┌─ Materials provided

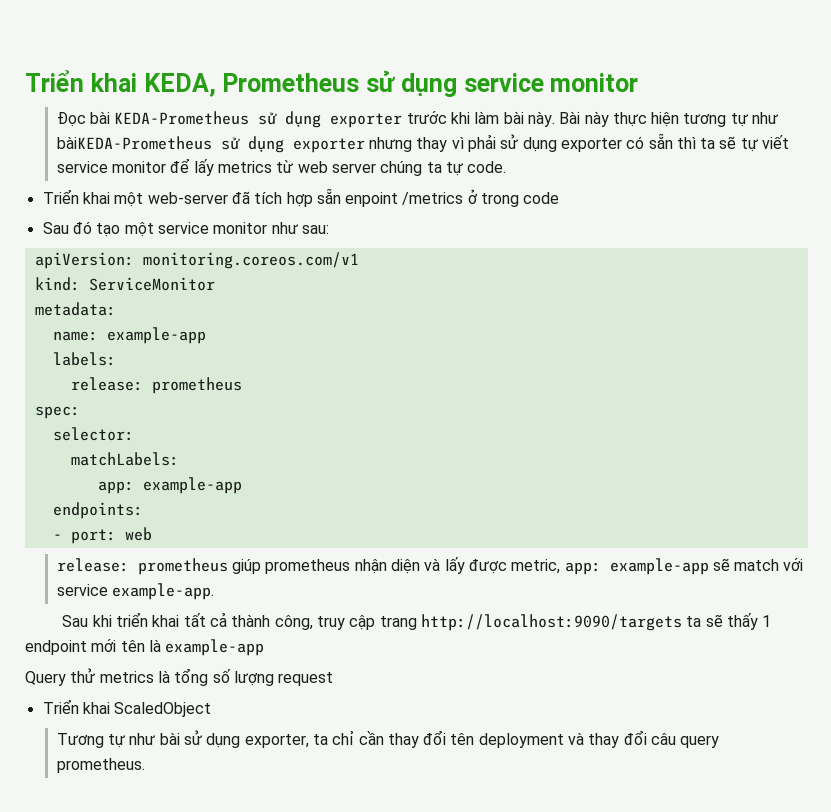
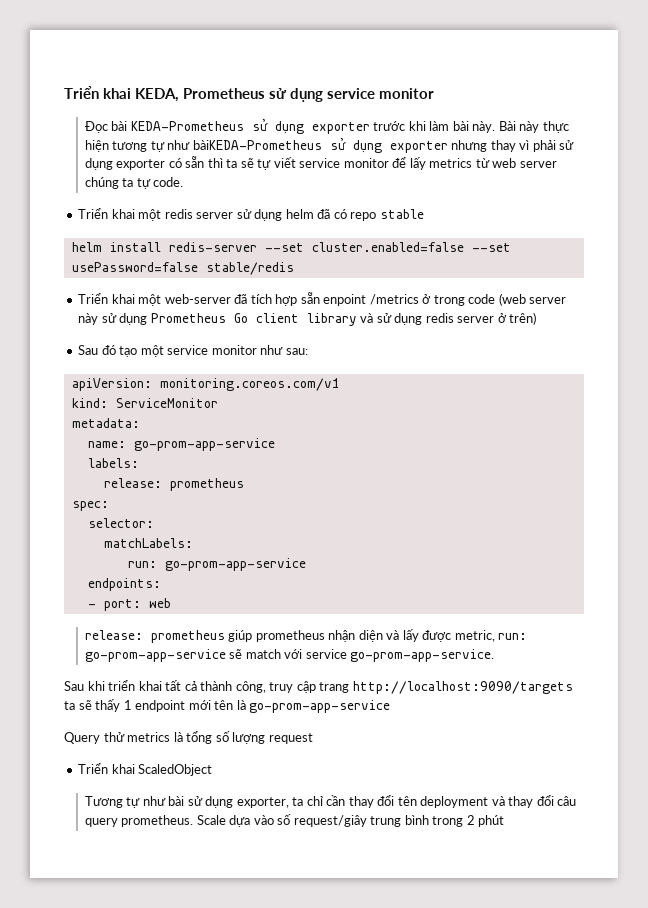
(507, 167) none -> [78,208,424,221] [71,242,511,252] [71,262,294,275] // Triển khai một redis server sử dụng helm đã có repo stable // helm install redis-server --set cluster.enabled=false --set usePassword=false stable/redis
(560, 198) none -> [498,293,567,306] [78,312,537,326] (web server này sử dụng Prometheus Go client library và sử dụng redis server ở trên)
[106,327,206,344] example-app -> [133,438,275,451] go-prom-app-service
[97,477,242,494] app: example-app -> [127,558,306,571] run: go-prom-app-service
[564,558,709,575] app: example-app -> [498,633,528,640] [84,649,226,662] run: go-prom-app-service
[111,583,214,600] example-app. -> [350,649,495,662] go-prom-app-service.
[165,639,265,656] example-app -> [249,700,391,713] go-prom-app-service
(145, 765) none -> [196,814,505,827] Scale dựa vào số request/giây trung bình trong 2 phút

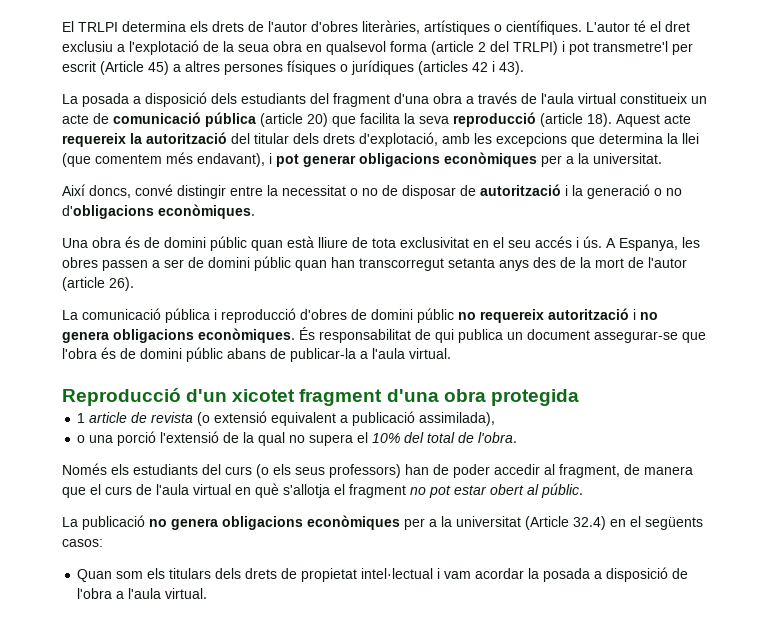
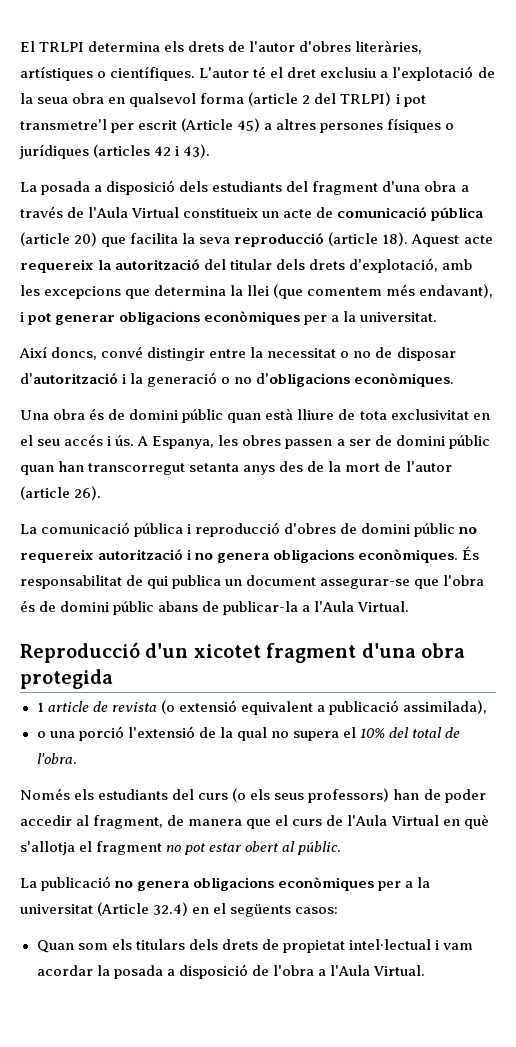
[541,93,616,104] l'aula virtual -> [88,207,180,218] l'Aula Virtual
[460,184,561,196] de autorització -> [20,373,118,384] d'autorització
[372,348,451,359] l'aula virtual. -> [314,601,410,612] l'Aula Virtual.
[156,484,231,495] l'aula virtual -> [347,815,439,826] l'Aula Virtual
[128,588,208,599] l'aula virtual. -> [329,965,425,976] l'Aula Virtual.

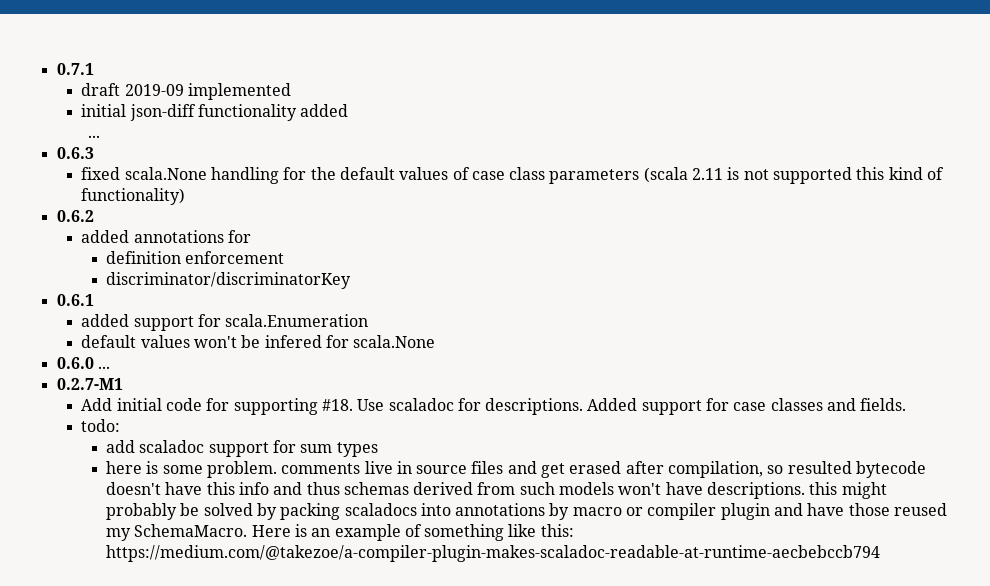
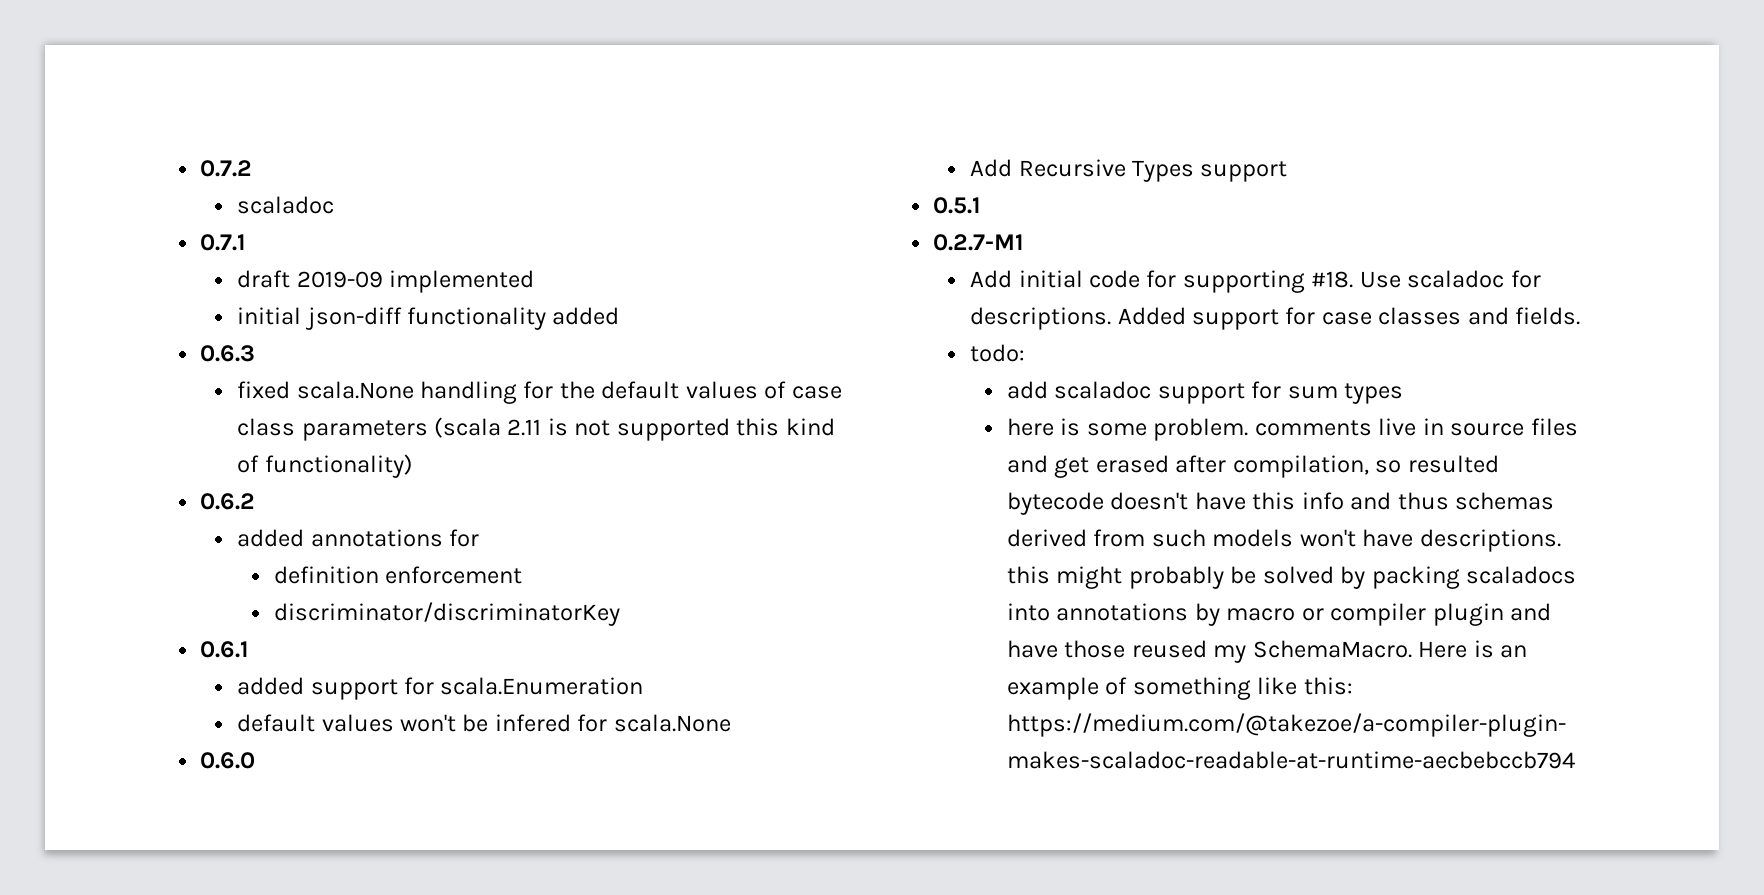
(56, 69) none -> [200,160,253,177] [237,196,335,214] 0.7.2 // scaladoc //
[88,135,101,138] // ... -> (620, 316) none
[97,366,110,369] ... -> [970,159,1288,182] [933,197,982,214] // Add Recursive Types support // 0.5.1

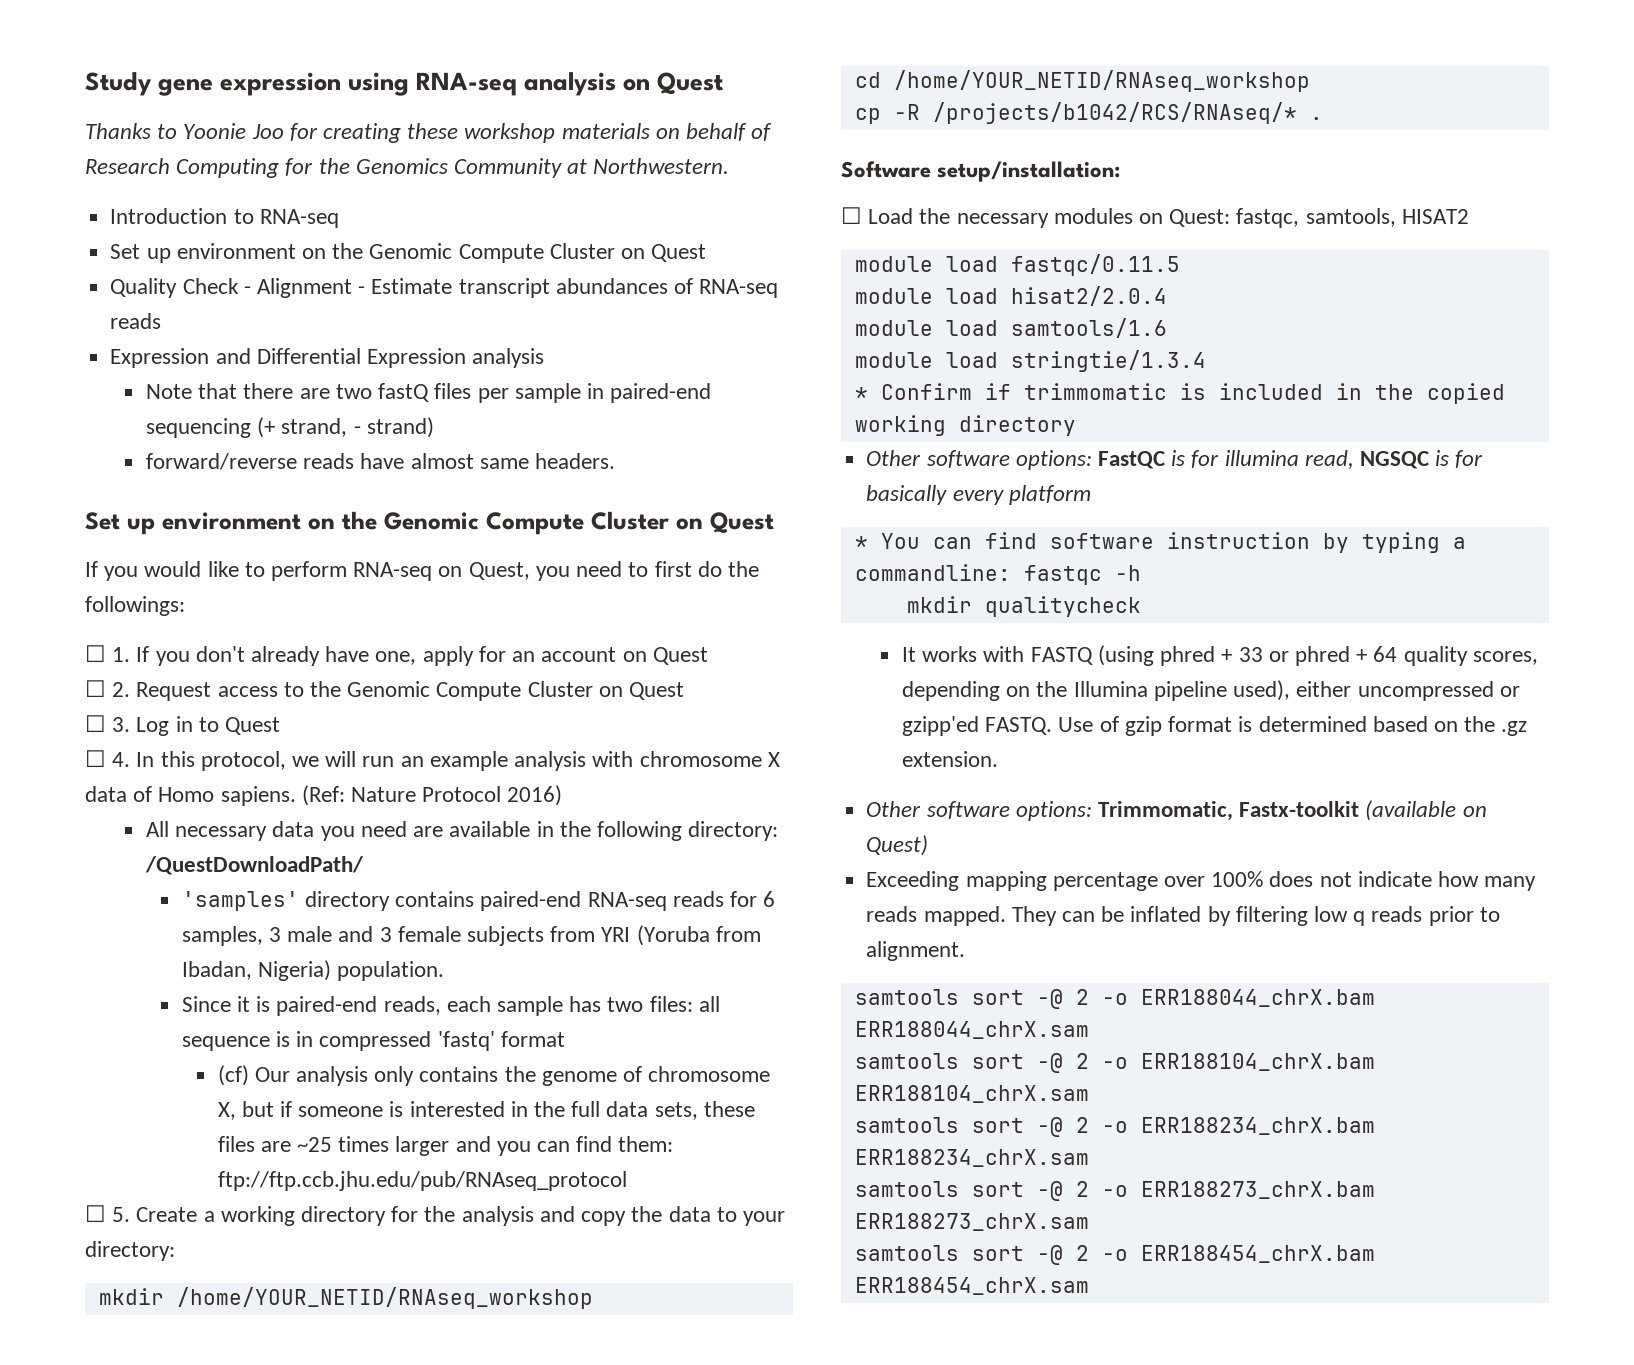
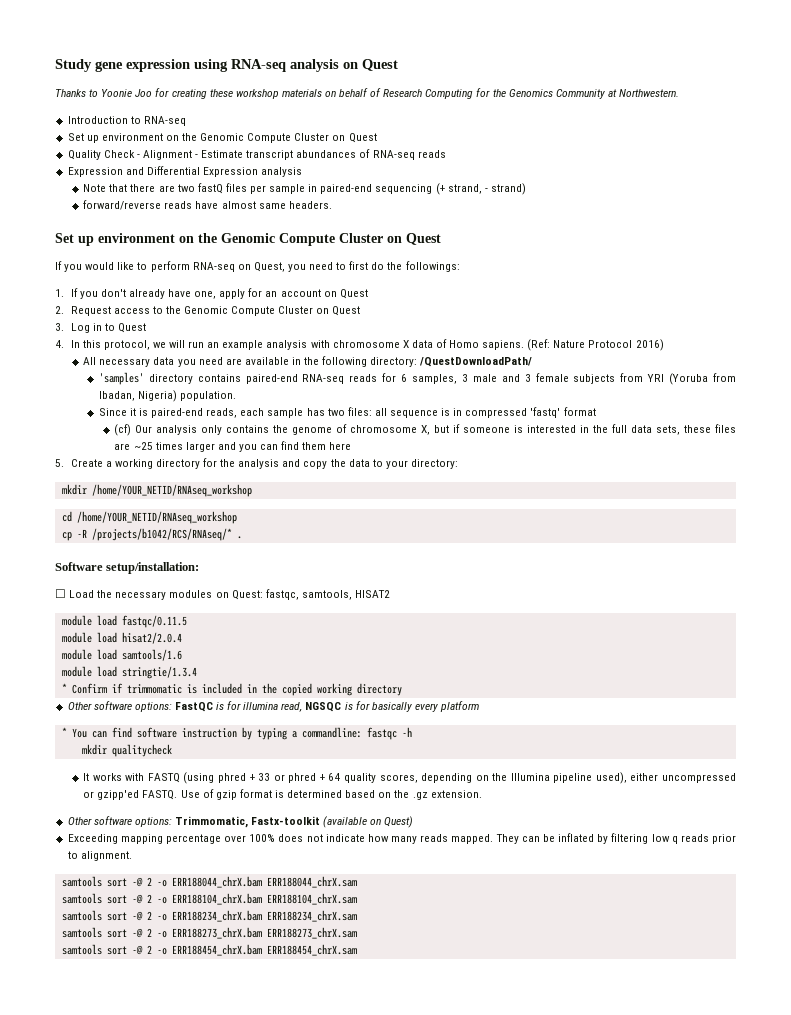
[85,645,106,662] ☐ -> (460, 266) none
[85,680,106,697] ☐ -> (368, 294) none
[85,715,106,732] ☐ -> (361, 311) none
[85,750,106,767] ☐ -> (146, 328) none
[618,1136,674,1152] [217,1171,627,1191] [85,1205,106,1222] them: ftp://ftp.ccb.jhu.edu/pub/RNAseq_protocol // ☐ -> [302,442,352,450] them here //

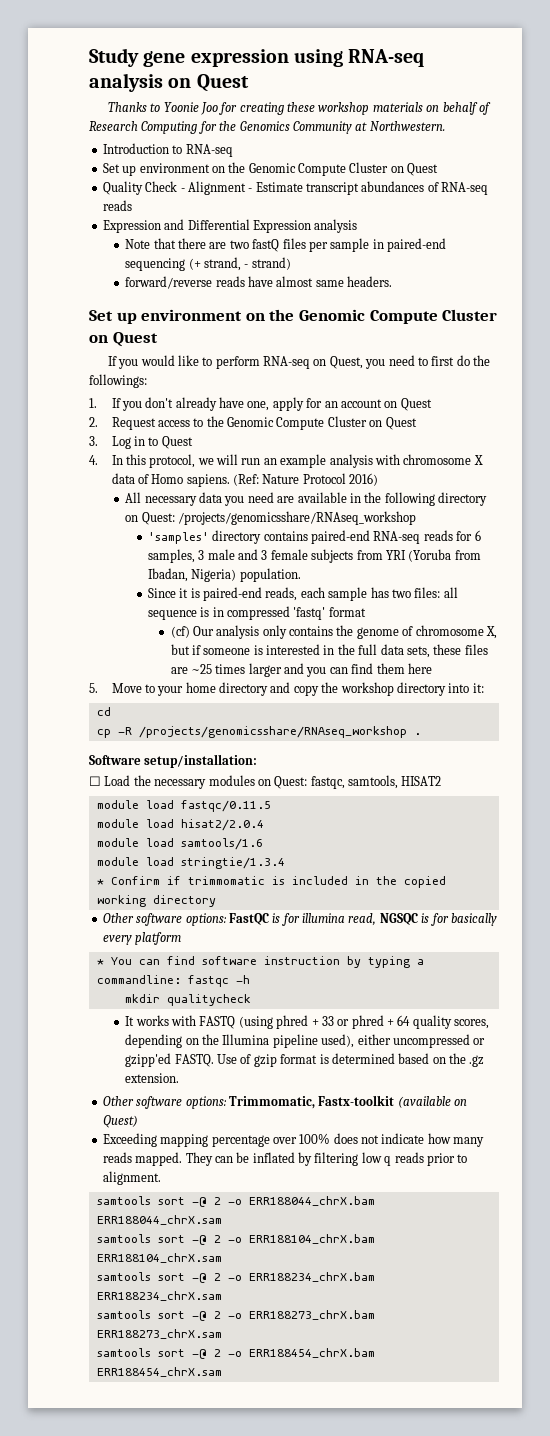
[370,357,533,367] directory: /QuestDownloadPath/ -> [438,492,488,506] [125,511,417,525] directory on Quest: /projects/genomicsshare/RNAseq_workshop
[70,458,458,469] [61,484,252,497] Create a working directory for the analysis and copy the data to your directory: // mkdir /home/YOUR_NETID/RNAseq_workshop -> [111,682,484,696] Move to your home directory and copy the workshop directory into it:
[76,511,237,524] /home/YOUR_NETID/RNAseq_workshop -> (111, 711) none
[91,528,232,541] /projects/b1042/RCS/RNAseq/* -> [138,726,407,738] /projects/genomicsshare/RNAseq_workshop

└─

Repeat, exactly and in full, every entry in the data, but not the pictures.

(507, 167) none -> [78,208,424,221] [71,242,511,252] [71,262,294,275] // Triển khai một redis server sử dụng helm đã có repo stable // helm install redis-server --set cluster.enabled=false --set usePassword=false stable/redis
(560, 198) none -> [498,293,567,306] [78,312,537,326] (web server này sử dụng Prometheus Go client library và sử dụng redis server ở trên)
[106,327,206,344] example-app -> [133,438,275,451] go-prom-app-service
[97,477,242,494] app: example-app -> [127,558,306,571] run: go-prom-app-service
[564,558,709,575] app: example-app -> [498,633,528,640] [84,649,226,662] run: go-prom-app-service
[111,583,214,600] example-app. -> [350,649,495,662] go-prom-app-service.
[165,639,265,656] example-app -> [249,700,391,713] go-prom-app-service
(145, 765) none -> [196,814,505,827] Scale dựa vào số request/giây trung bình trong 2 phút

[541,93,616,104] l'aula virtual -> [88,207,180,218] l'Aula Virtual
[460,184,561,196] de autorització -> [20,373,118,384] d'autorització
[372,348,451,359] l'aula virtual. -> [314,601,410,612] l'Aula Virtual.
[156,484,231,495] l'aula virtual -> [347,815,439,826] l'Aula Virtual
[128,588,208,599] l'aula virtual. -> [329,965,425,976] l'Aula Virtual.

(56, 69) none -> [200,160,253,177] [237,196,335,214] 0.7.2 // scaladoc //
[88,135,101,138] // ... -> (620, 316) none
[97,366,110,369] ... -> [970,159,1288,182] [933,197,982,214] // Add Recursive Types support // 0.5.1

[85,645,106,662] ☐ -> (460, 266) none
[85,680,106,697] ☐ -> (368, 294) none
[85,715,106,732] ☐ -> (361, 311) none
[85,750,106,767] ☐ -> (146, 328) none
[618,1136,674,1152] [217,1171,627,1191] [85,1205,106,1222] them: ftp://ftp.ccb.jhu.edu/pub/RNAseq_protocol // ☐ -> [302,442,352,450] them here //

[370,357,533,367] directory: /QuestDownloadPath/ -> [438,492,488,506] [125,511,417,525] directory on Quest: /projects/genomicsshare/RNAseq_workshop
[70,458,458,469] [61,484,252,497] Create a working directory for the analysis and copy the data to your directory: // mkdir /home/YOUR_NETID/RNAseq_workshop -> [111,682,484,696] Move to your home directory and copy the workshop directory into it:
[76,511,237,524] /home/YOUR_NETID/RNAseq_workshop -> (111, 711) none
[91,528,232,541] /projects/b1042/RCS/RNAseq/* -> [138,726,407,738] /projects/genomicsshare/RNAseq_workshop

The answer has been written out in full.